# Could I be creating a monster?



## doglover (Aug 4, 2009)

I have mentioned several times how insane Clyde is. I could take him out for 2 to 3 hours and when we get home he does not so much as lay down. He just follows me everywhere. On the other hand there are times when I go to work and call home to see how things are going and my family tells me Clyde has been asleep for 2 hours! This has NEVER happend for me unless I kennel him which I often do for 1.5 hours in the afternoon just so I can get a break (when he is kenneled he sleeps, no problem) I am the only person in the house that exercises him. I am wondering if he associates me with walks, fetch and dog parks and that is why he is always so hyper when he is around me. You know like your kids, if they always get a toy when they go to the store, they come to expect it and are obnoxious when they do not get their way. If this is the case, how do I fix it? Exercise him less? (He gets a couple walks around the block and 2 hours at the off leash dog park usually everyday.) The exercise helps his naughty behavior like the jumping, chewing etc. But it sure would be nice to just have him lay down. I am not kidding when I say around me he NEVER lays down! Not even if I lay down, last night I thought I will lay on the floor to see if he will just lay next to me but he just stood over me! I thought I was going to get this little cuddle bug but he can't sit still long enough. He is now 8 months. Maybe it's his age and if so what age will he start to take naps? I hear of all these other dogs who sleep all afternoon in the sun spot. When will I get that? OK I am done rambling, am I creating this monster? What would you do?


----------



## madaboutvizslas (Nov 12, 2008)

You are spot on with your analysis. You are the alpha male and action man. All the good stuff happens when he is with you. Being at home sucks! Mine follows me everywhere as well. She did start to settle down heaps from about 15 months. But if I so much as rattle my keys, get any of my hunting gear out or even take a few steps real fast she is right with me.

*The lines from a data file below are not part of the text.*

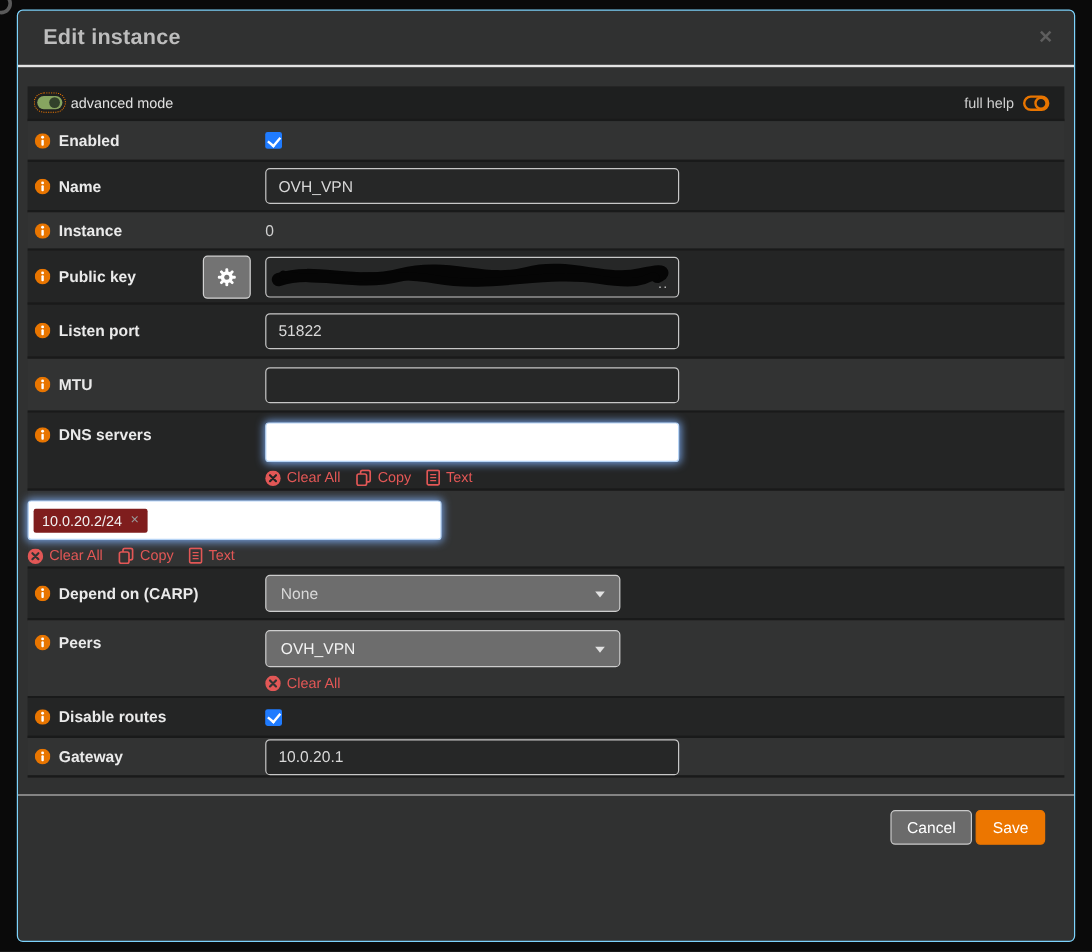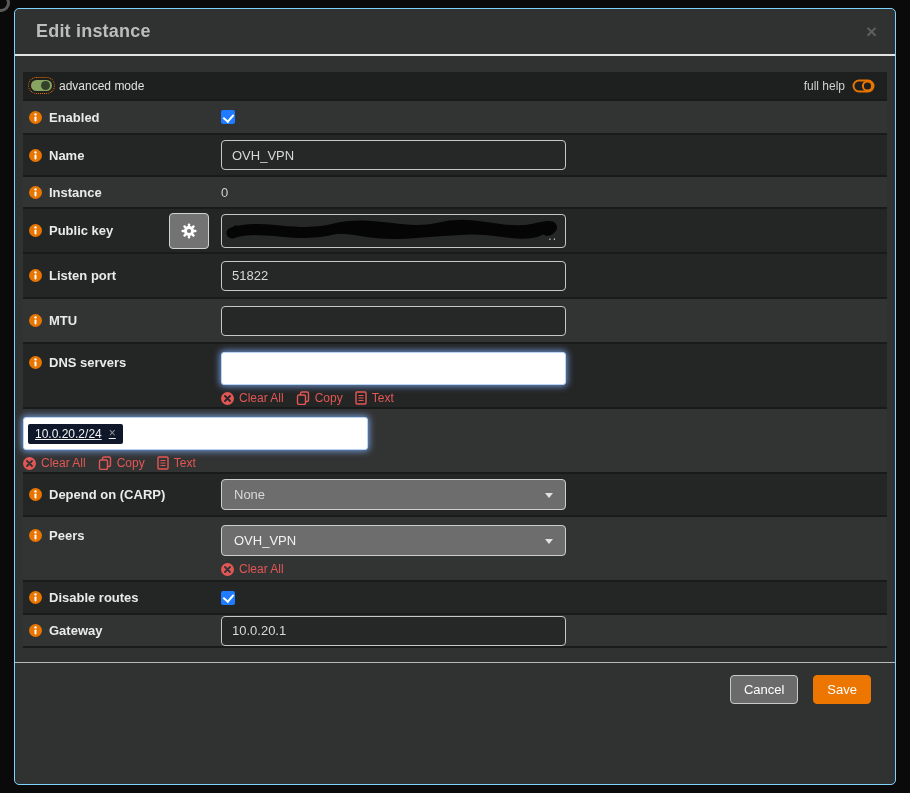"10.0.20.2/24" .token { background: #0f172a -> #7f1d1d; text-decoration: underline -> none }
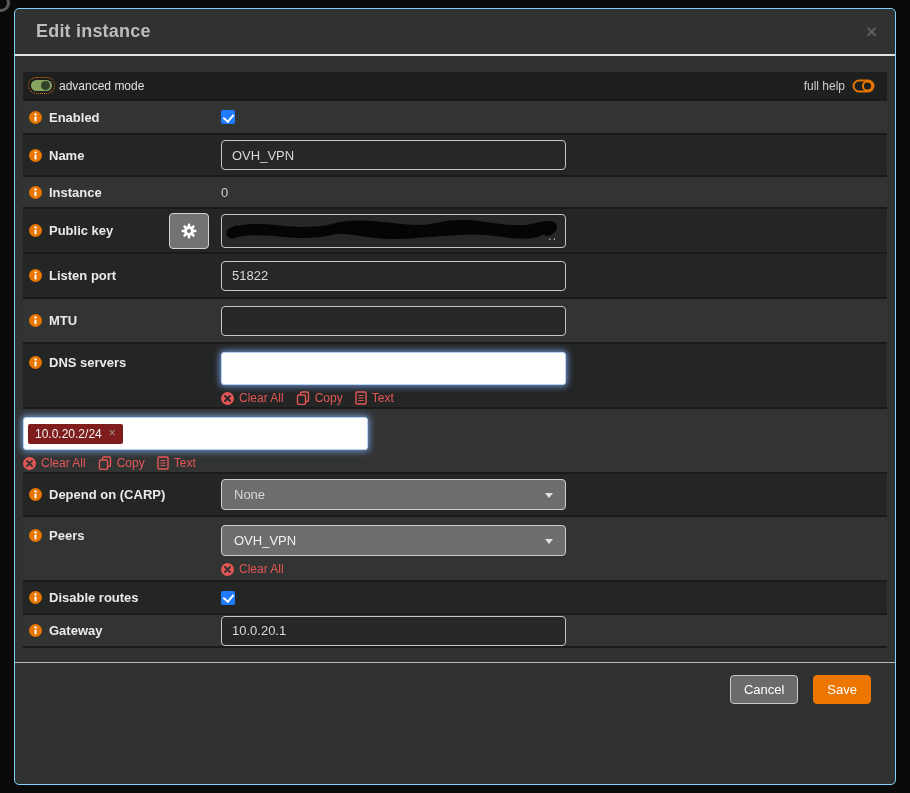"None" .select { width: 345px -> 296px }
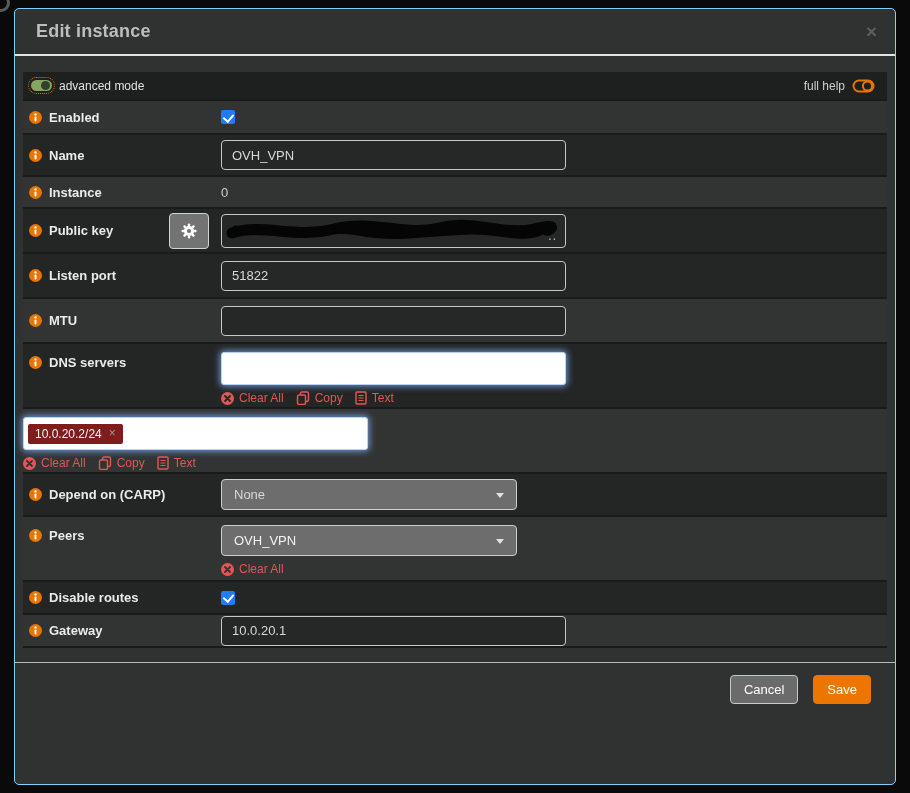"Cancel" .modal-footer { gap: 15px -> 3px }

You just have to submit... 

They reckon gun dogs can easily do 14km plus in a day. Mine only gets tired after a full day out in the field when she probably does about 4x more mileage than I do as she is always poking around and then returning.


----------



## gunnr (Aug 14, 2009)

Clyde has picked you as "his person". He is going to be "on for you" at all times. This is a good thing and a bad thing, because as much as Clyde needs his execise he also needs his down time to recover.
Dogs don't really have an "agenda", so I don't thinkk there is any forethought to his actions, or that he associates you as being a fun time only. He's patterned himself off of the regualrity of your day, and in his mind he believes that this is what you expect of him.
I've had to put my dogs in their crates many, many times simply because they just wouldn't shut down. They were obviously exhausted but kept pushing themselves because of their desire to please.
Put Clyde in the crate and cover it with a breathable fabric so that he becomes conditioned to "building" downtime into his day. Do it at the same time every day, as often as you can, same as you would put a child down for a nap. 
It's not being mean, or neglectful. He needs to rest just as much as he needs to run.

You'll get the "sunbeam dog", so no worries there. Even Gunnr moves around the house looking for the sunbeams to lay in now. 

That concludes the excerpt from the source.